* [Task objective]: An exact copy of every entry is needed, without the pictures.

>>>>>

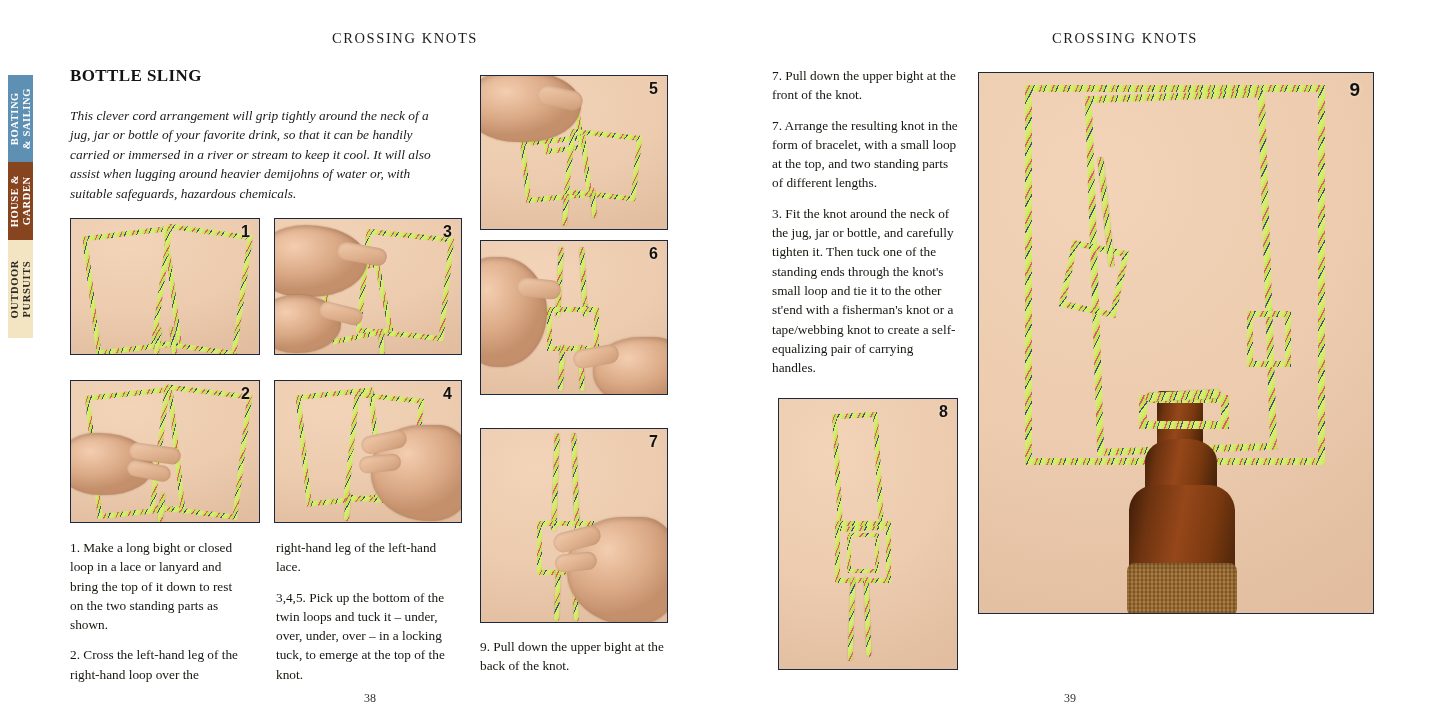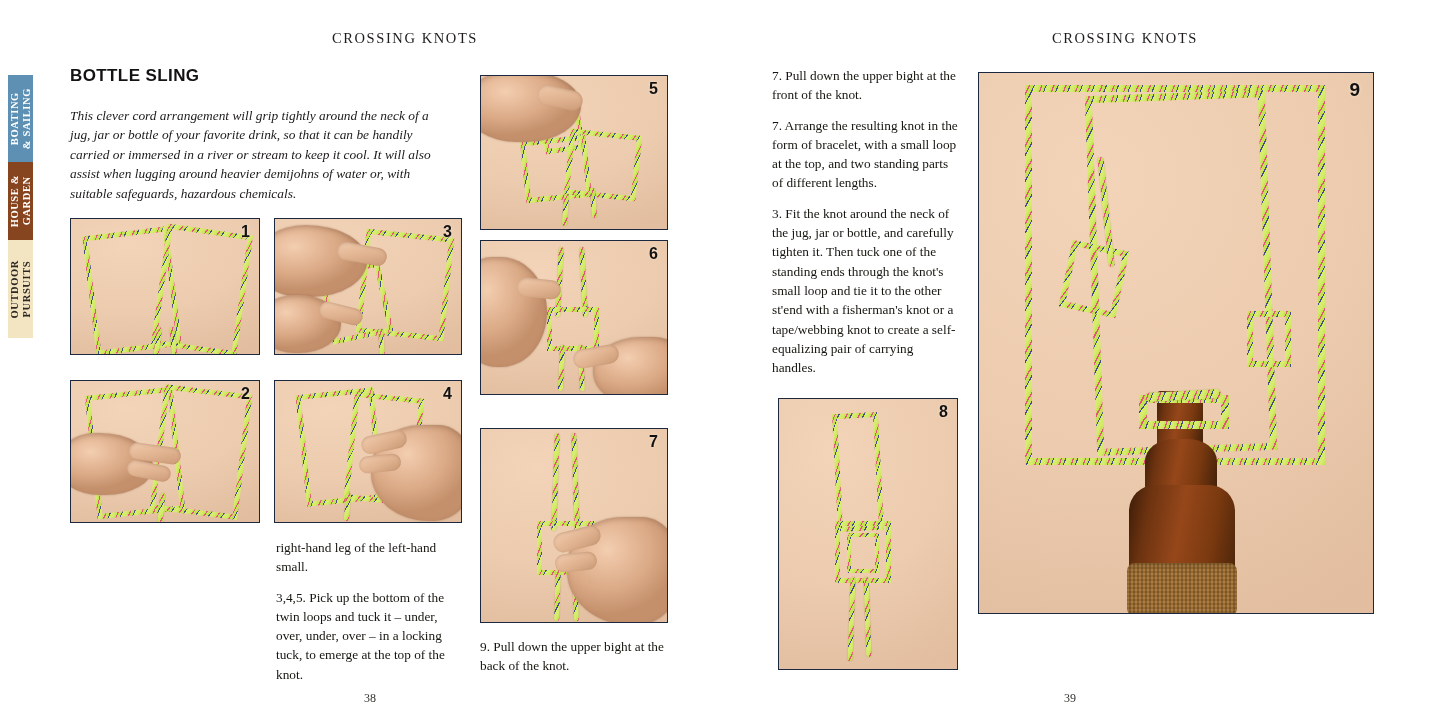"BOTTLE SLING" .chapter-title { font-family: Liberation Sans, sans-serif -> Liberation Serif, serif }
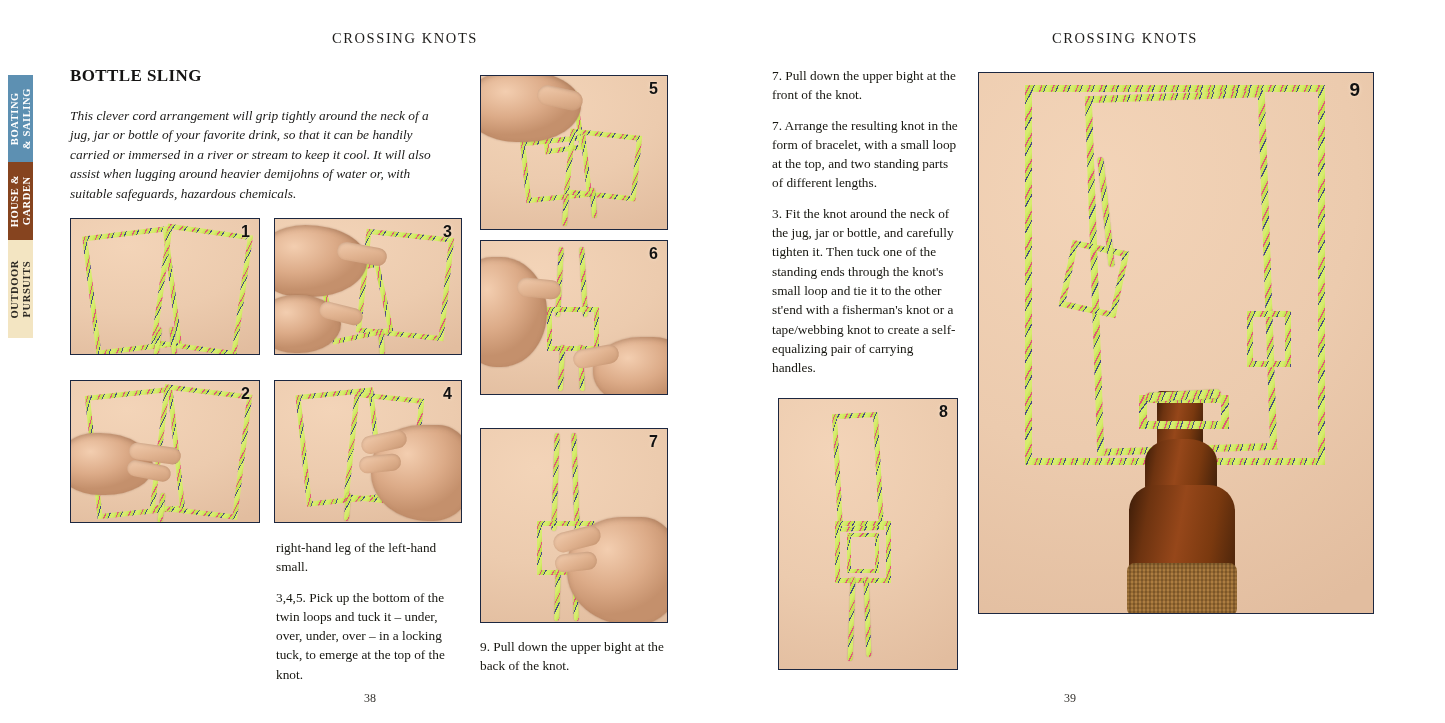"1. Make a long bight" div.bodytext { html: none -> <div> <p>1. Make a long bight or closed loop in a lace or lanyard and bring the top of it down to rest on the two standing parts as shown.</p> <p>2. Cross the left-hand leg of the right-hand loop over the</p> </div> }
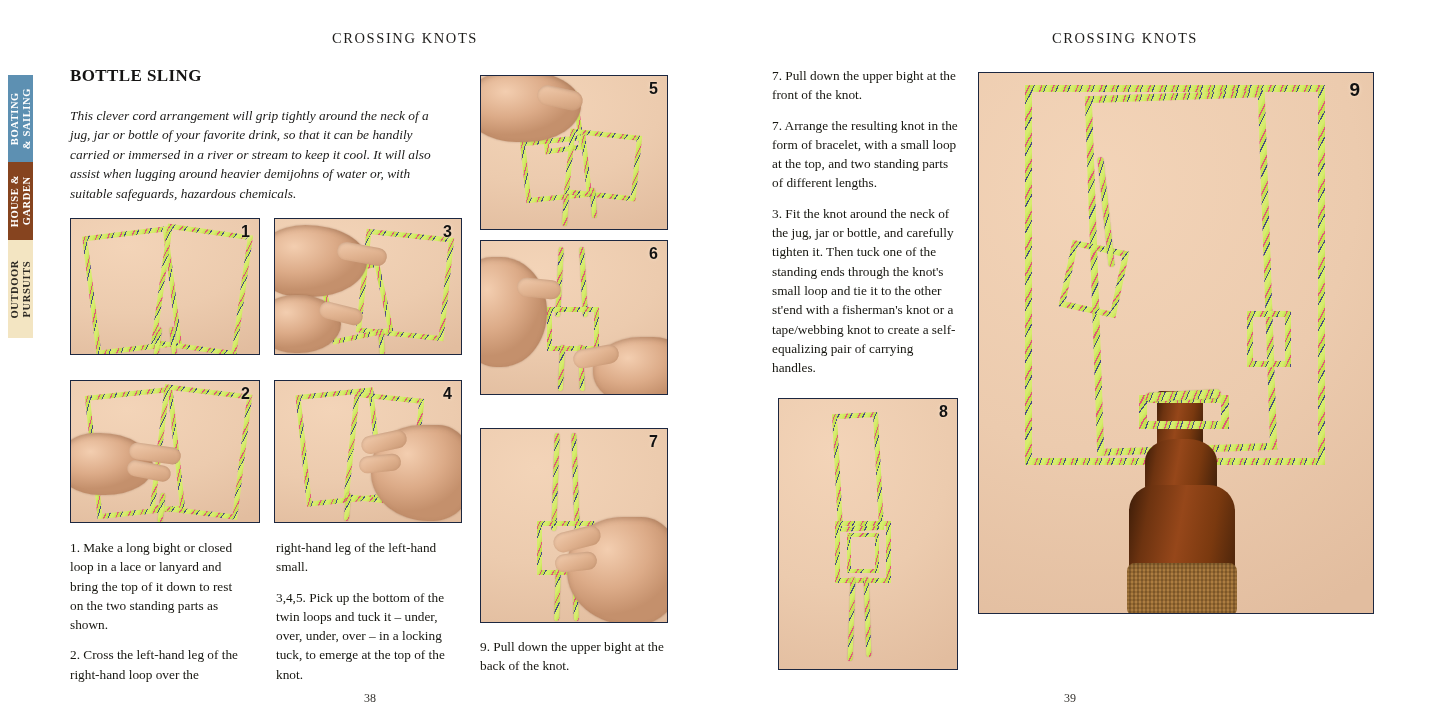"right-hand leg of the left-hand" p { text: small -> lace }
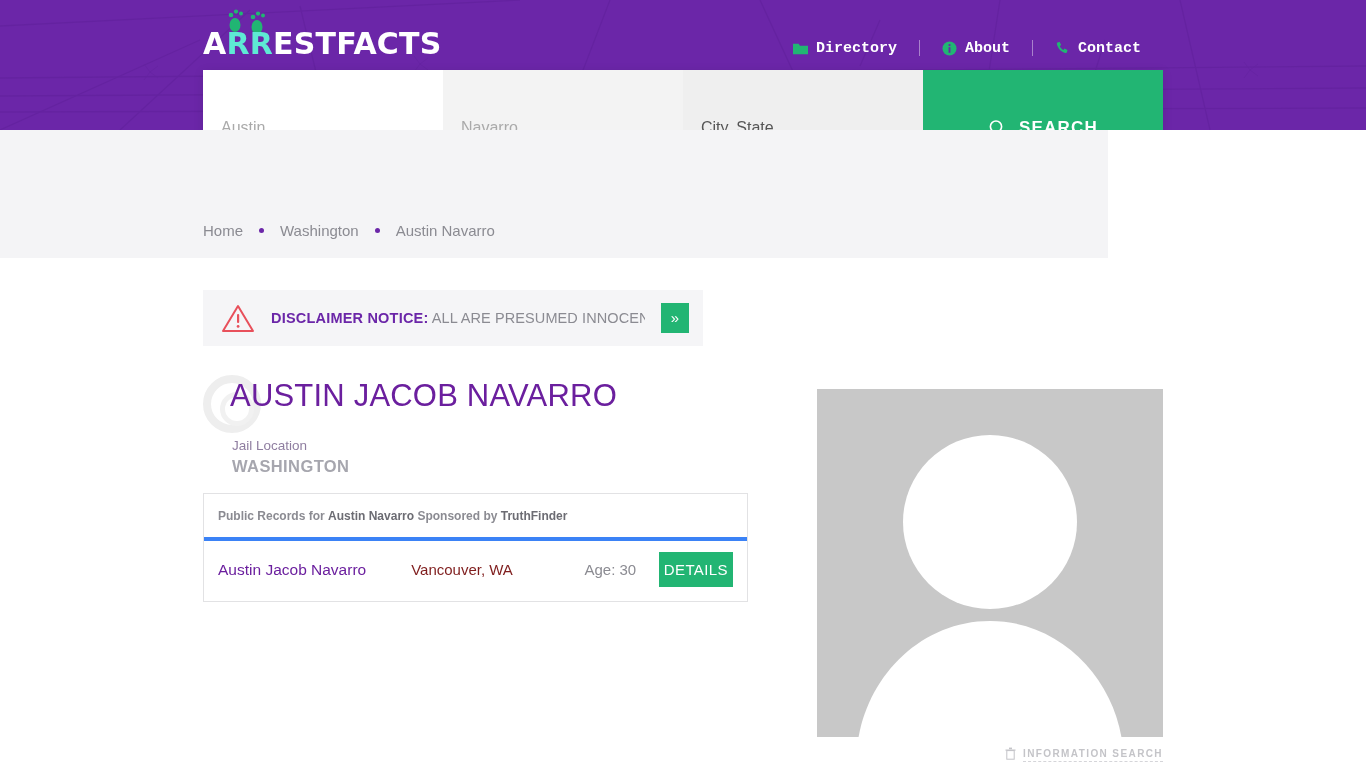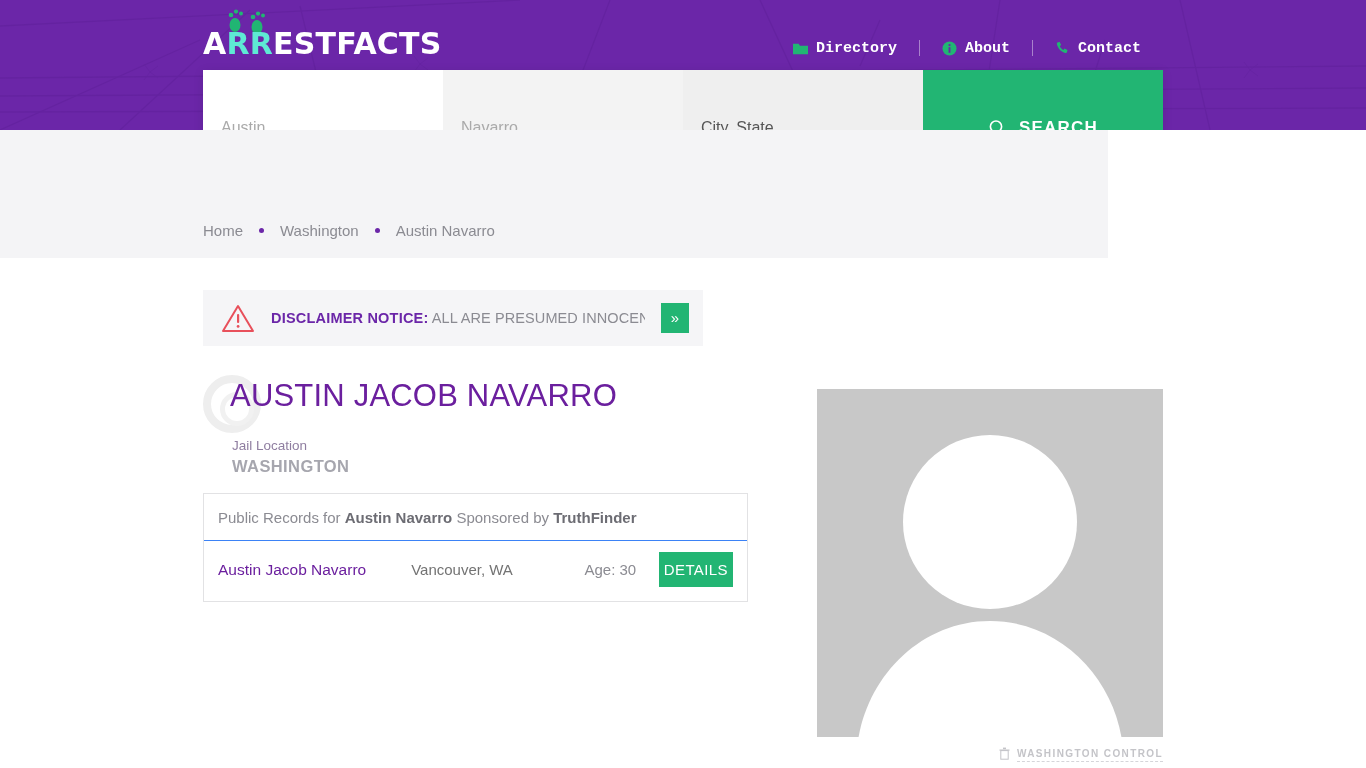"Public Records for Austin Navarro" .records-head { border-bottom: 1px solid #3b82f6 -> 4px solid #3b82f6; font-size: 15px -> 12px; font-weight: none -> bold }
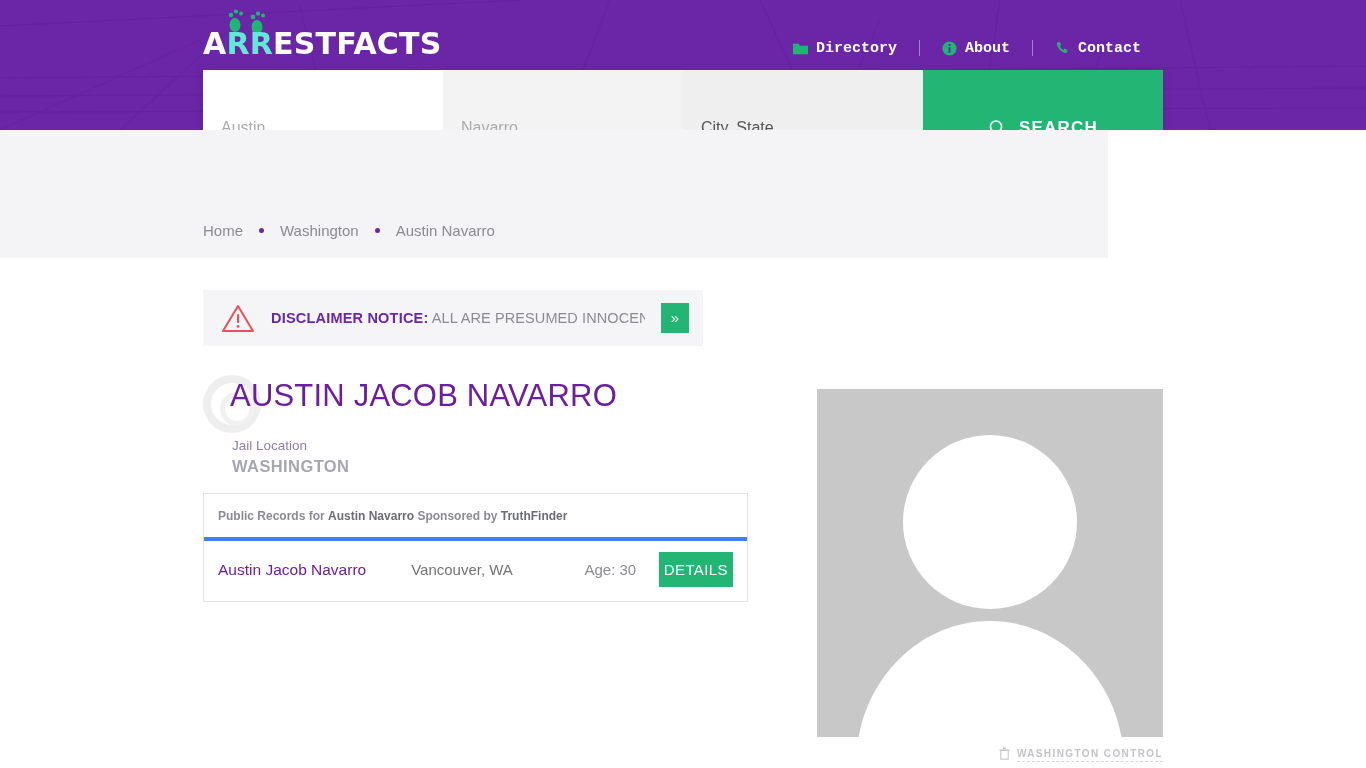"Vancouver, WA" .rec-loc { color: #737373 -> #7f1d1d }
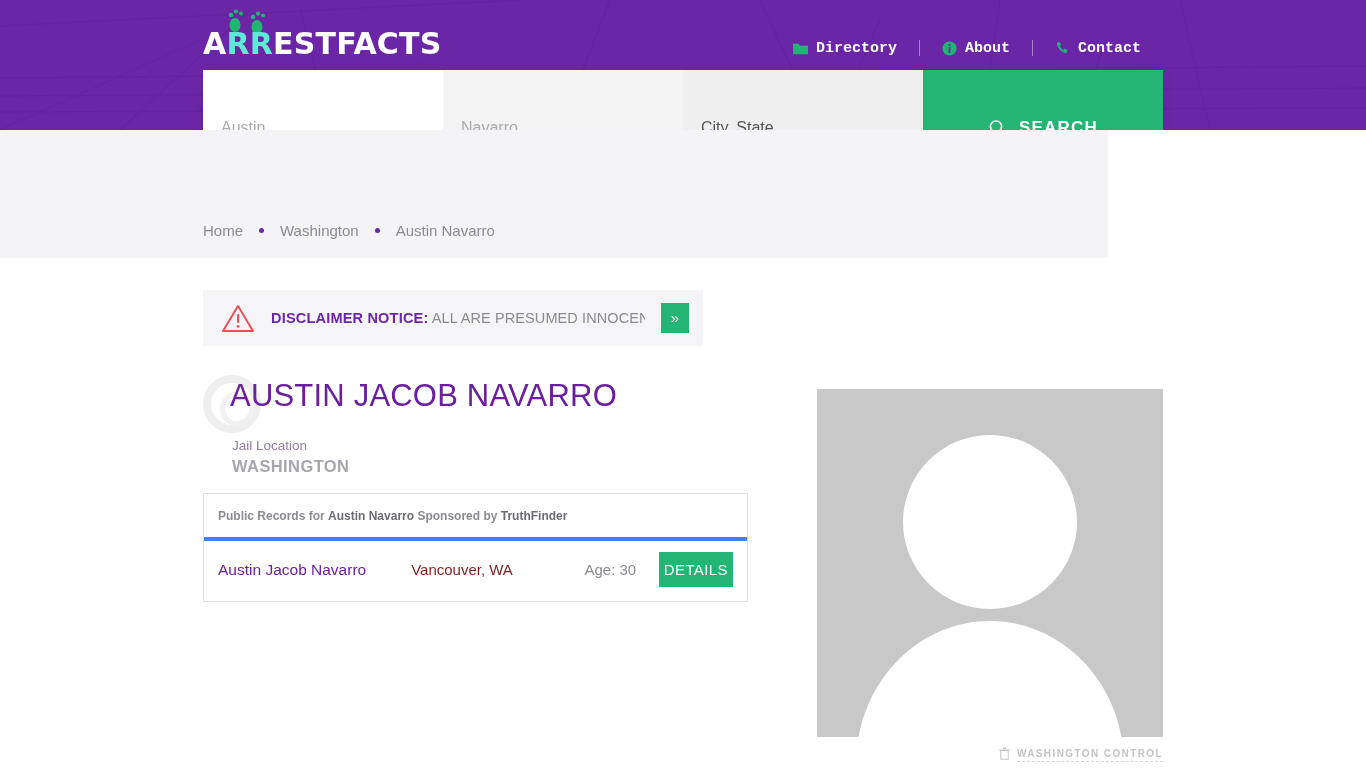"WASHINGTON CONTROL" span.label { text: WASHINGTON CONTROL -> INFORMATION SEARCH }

<<<<<

* [Exercise result]:
"BOTTLE SLING" .chapter-title { font-family: Liberation Sans, sans-serif -> Liberation Serif, serif }
"1. Make a long bight" div.bodytext { html: none -> <div> <p>1. Make a long bight or closed loop in a lace or lanyard and bring the top of it down to rest on the two standing parts as shown.</p> <p>2. Cross the left-hand leg of the right-hand loop over the</p> </div> }
"right-hand leg of the left-hand" p { text: small -> lace }
"Public Records for Austin Navarro" .records-head { border-bottom: 1px solid #3b82f6 -> 4px solid #3b82f6; font-size: 15px -> 12px; font-weight: none -> bold }
"Vancouver, WA" .rec-loc { color: #737373 -> #7f1d1d }
"WASHINGTON CONTROL" span.label { text: WASHINGTON CONTROL -> INFORMATION SEARCH }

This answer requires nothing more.